■ **Exercise input**

_ _ _

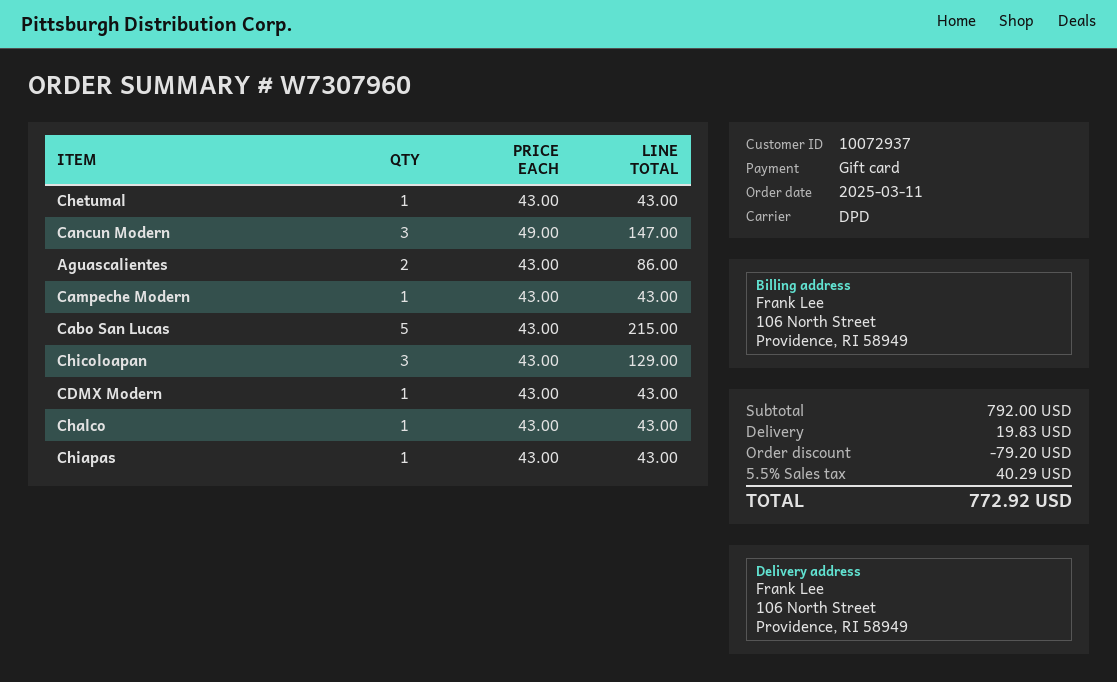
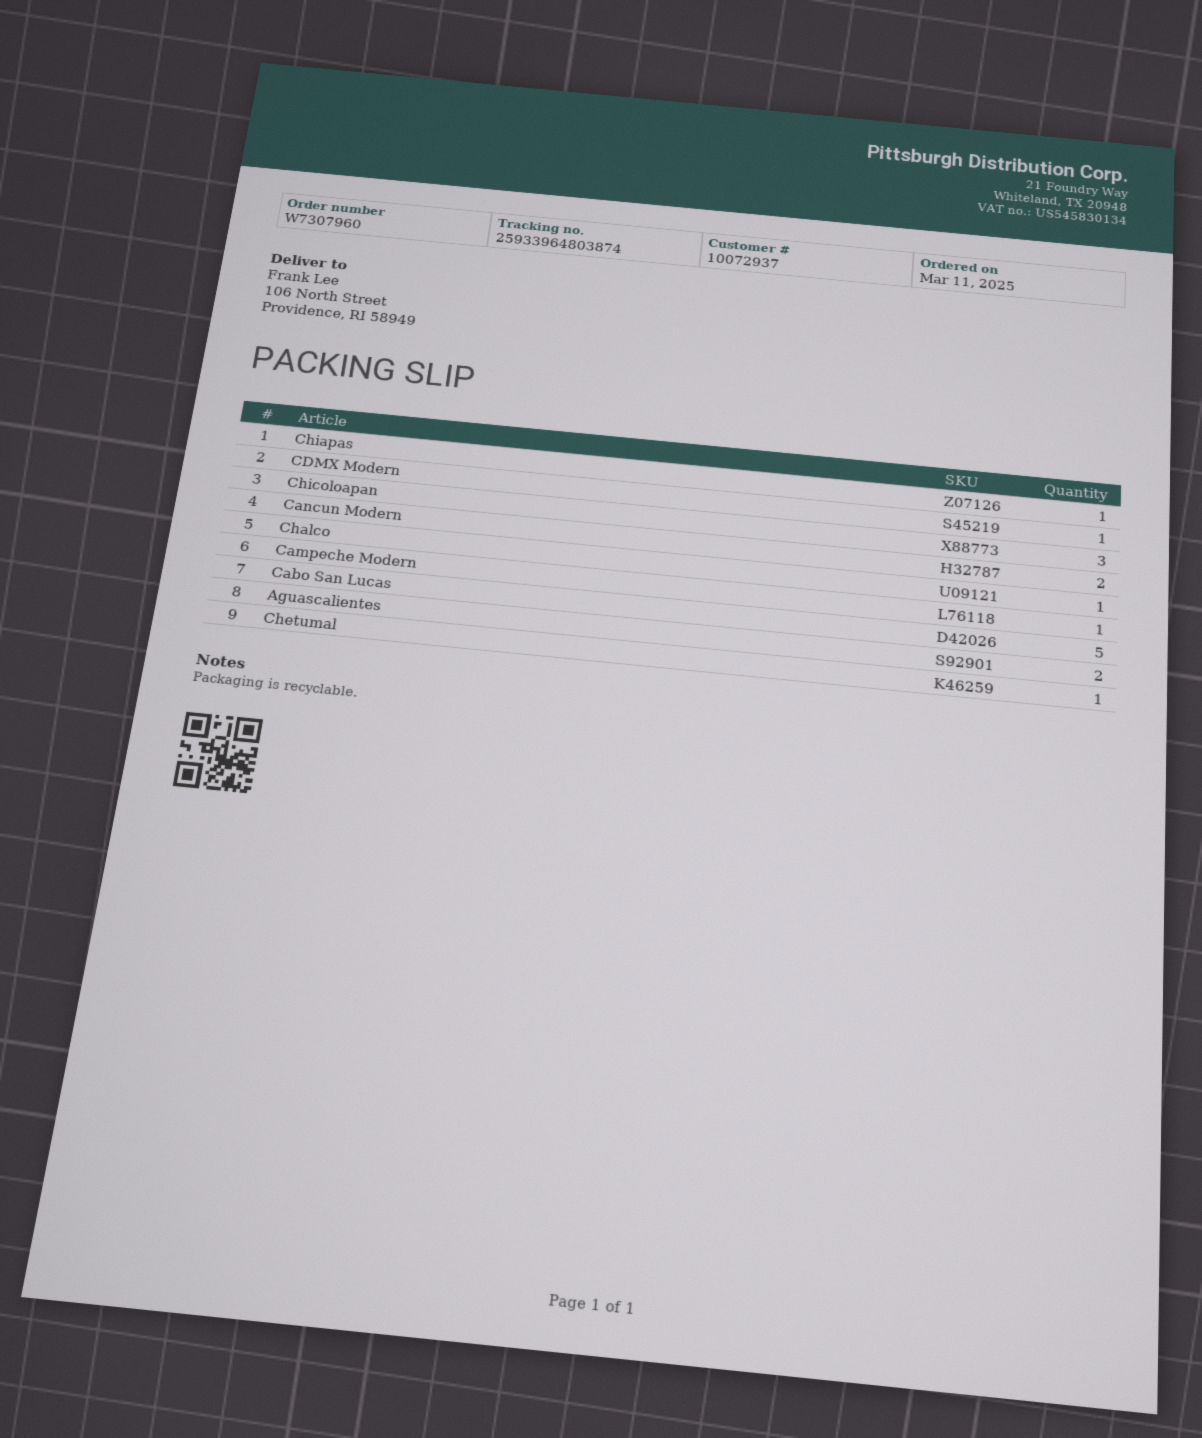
Cancun Modern: 3 -> 2

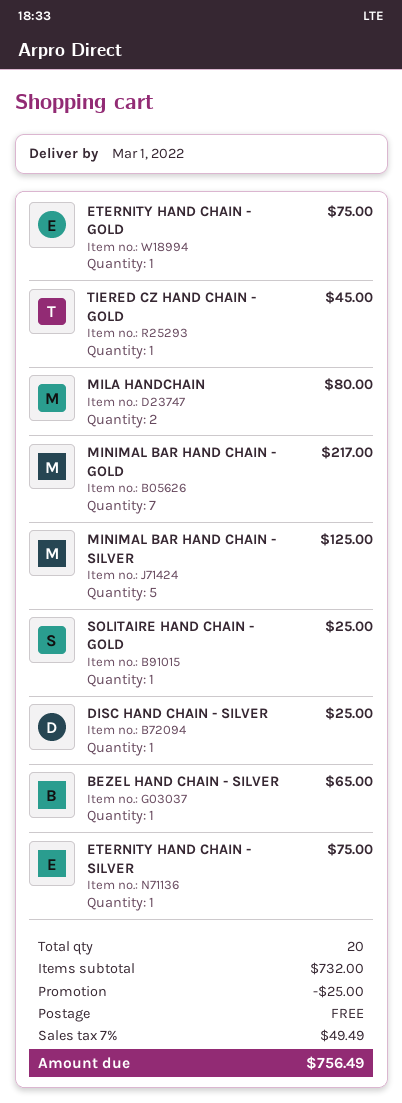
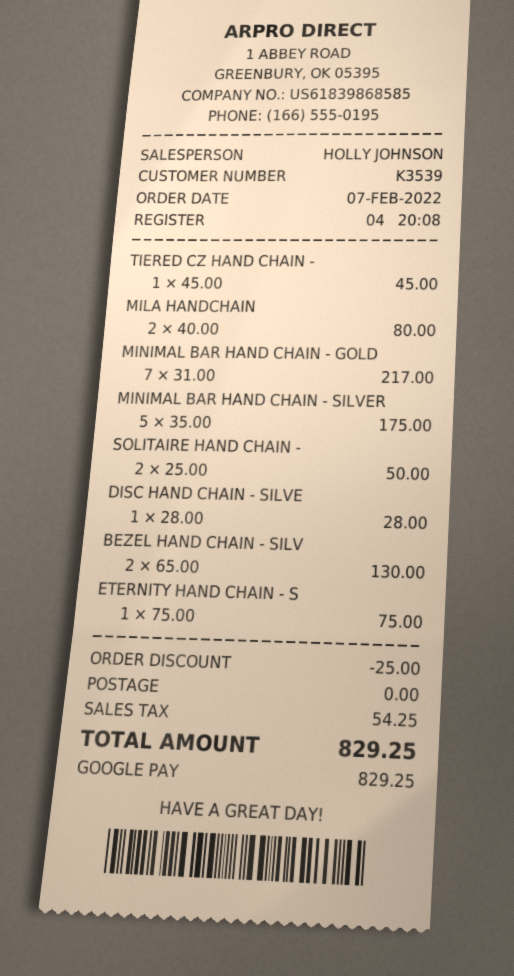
ETERNITY HAND CHAIN - GOLD: 1 for 75.00 -> none
MINIMAL BAR HAND CHAIN - SILVER: 5 for 125.00 -> 5 for 175.00
SOLITAIRE HAND CHAIN - GOLD: 1 for 25.00 -> 2 for 50.00
DISC HAND CHAIN - SILVER: 1 for 25.00 -> 1 for 28.00
BEZEL HAND CHAIN - SILVER: 1 for 65.00 -> 2 for 130.00
tax: 49.49 -> 54.25
total: 756.49 -> 829.25

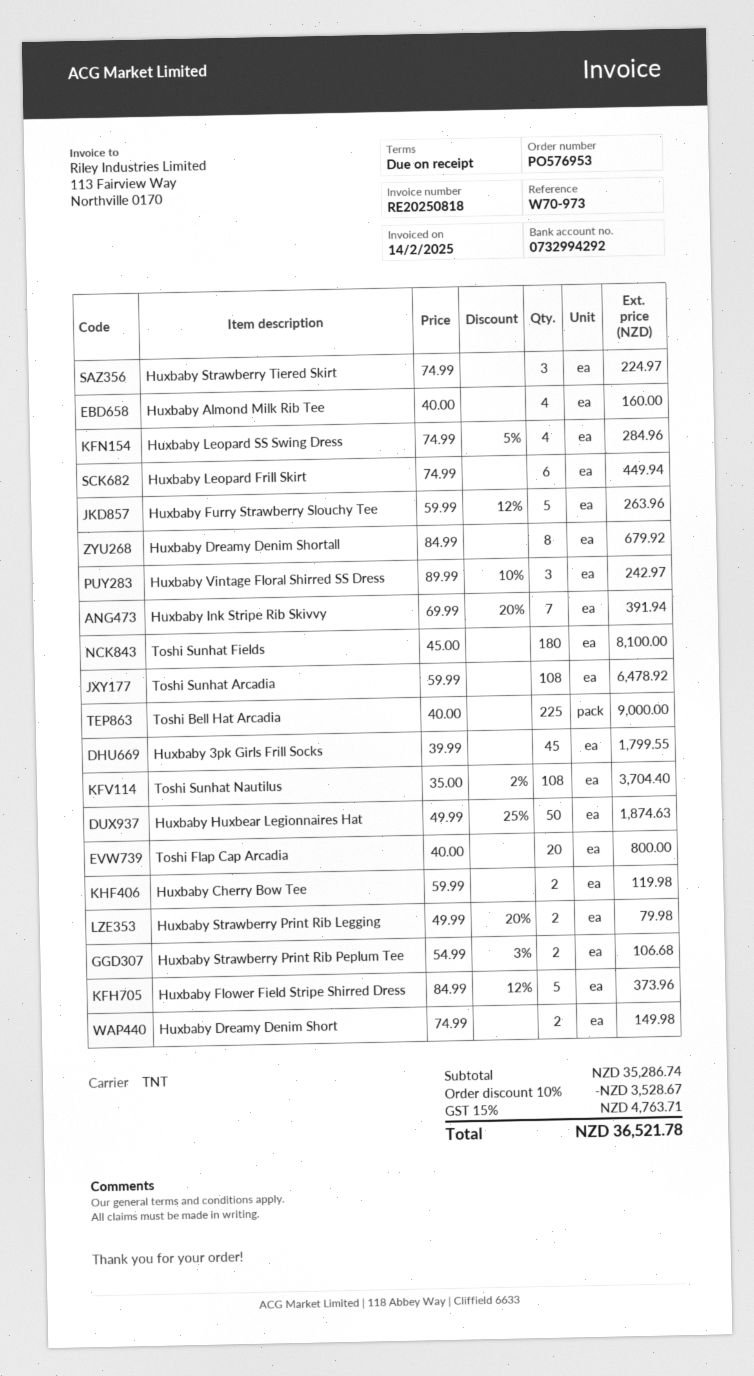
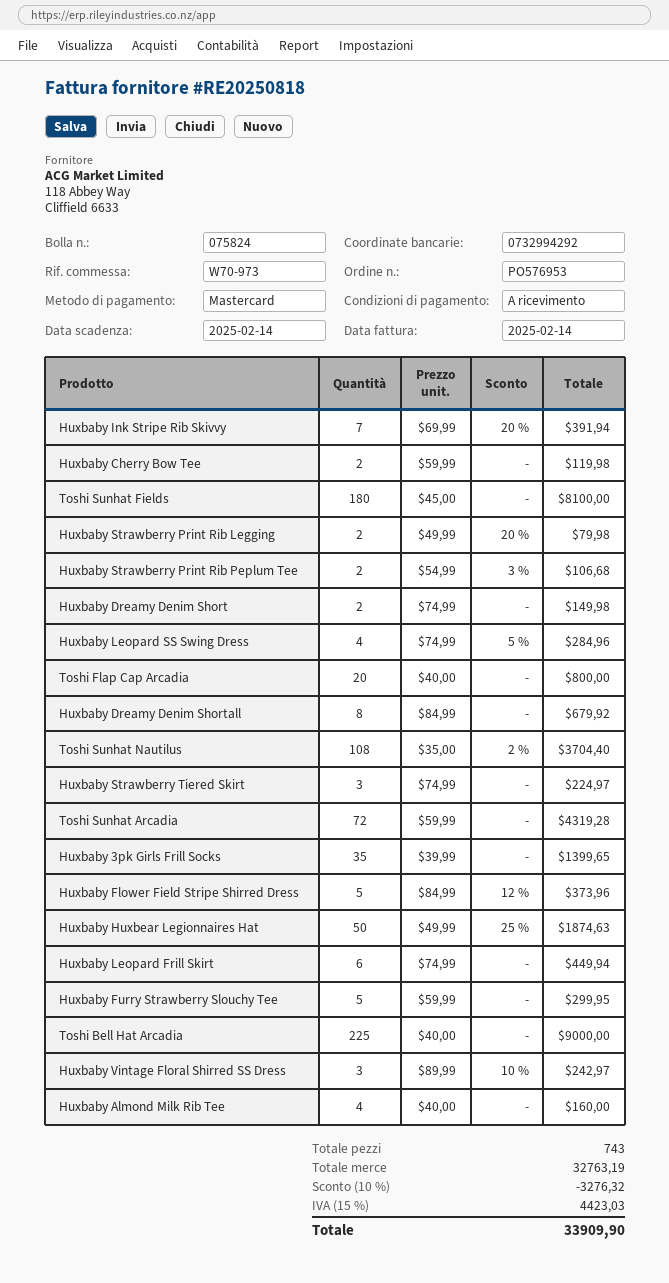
Huxbaby Furry Strawberry Slouchy Tee: 5 x 59.99 - 12% = 263.96 -> 5 x 59.99 = 299.95
Toshi Sunhat Arcadia: 108 x 59.99 = 6478.92 -> 72 x 59.99 = 4319.28
Huxbaby 3pk Girls Frill Socks: 45 x 39.99 = 1799.55 -> 35 x 39.99 = 1399.65
subtotal: 35286.74 -> 32763.19
discount: 10% = 3528.67 -> 10% = 3276.32
tax: 15% = 4763.71 -> 15% = 4423.03
total: 36521.78 -> 33909.90

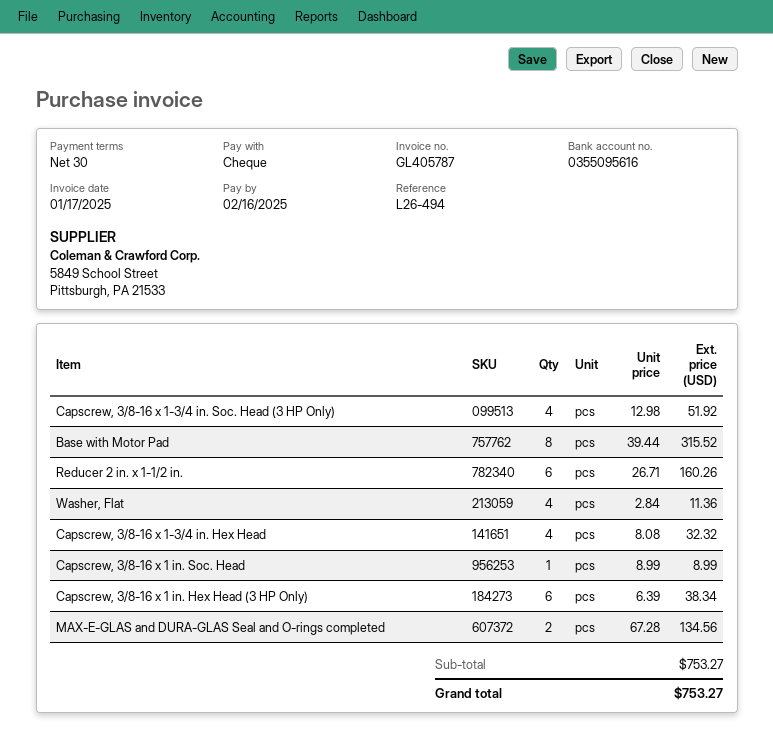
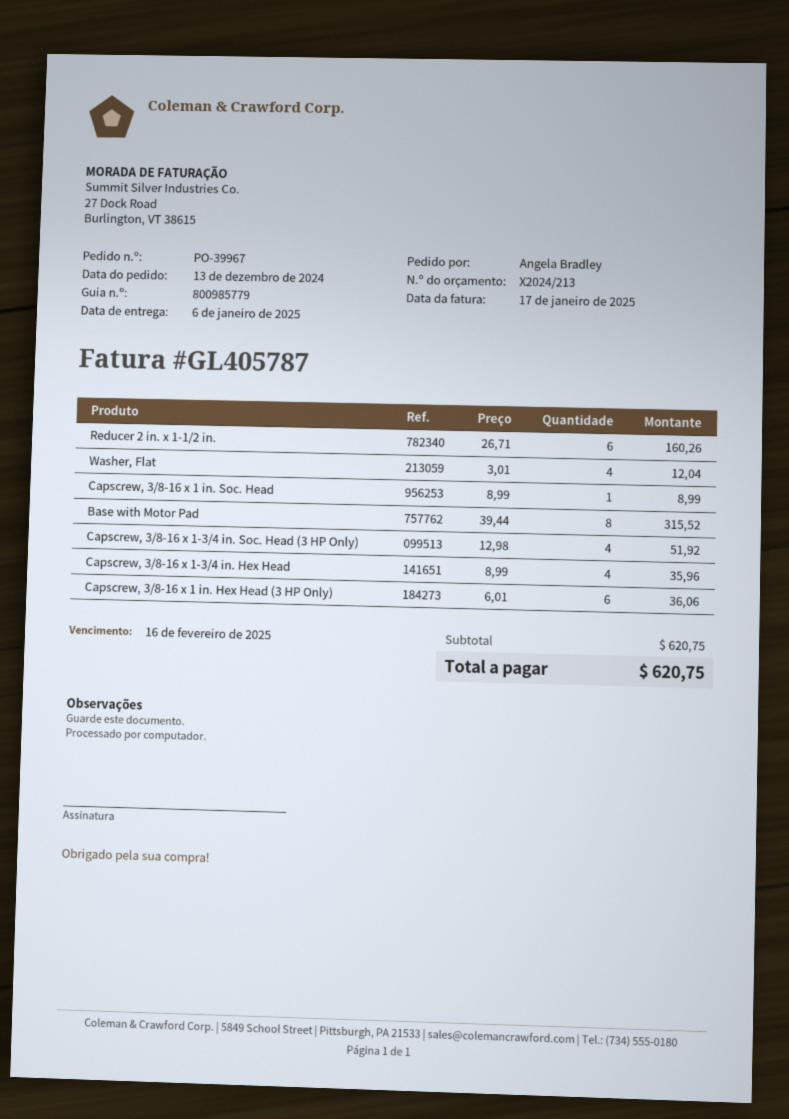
Washer, Flat: 4 x 2.84 = 11.36 -> 4 x 3.01 = 12.04
Capscrew, 3/8-16 x 1-3/4 in. Hex Head: 4 x 8.08 = 32.32 -> 4 x 8.99 = 35.96
Capscrew, 3/8-16 x 1 in. Hex Head (3 HP Only): 6 x 6.39 = 38.34 -> 6 x 6.01 = 36.06
MAX-E-GLAS and DURA-GLAS Seal and O-rings completed: 2 x 67.28 = 134.56 -> none
subtotal: 753.27 -> 620.75
total: 753.27 -> 620.75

_ _ _

■ **Your goal**
Within the entries above, find the string "HAND" and return each line that holds it.

■ **Task answer**
ETERNITY HAND CHAIN - GOLD: 1 for 75.00 -> none
MINIMAL BAR HAND CHAIN - SILVER: 5 for 125.00 -> 5 for 175.00
SOLITAIRE HAND CHAIN - GOLD: 1 for 25.00 -> 2 for 50.00
DISC HAND CHAIN - SILVER: 1 for 25.00 -> 1 for 28.00
BEZEL HAND CHAIN - SILVER: 1 for 65.00 -> 2 for 130.00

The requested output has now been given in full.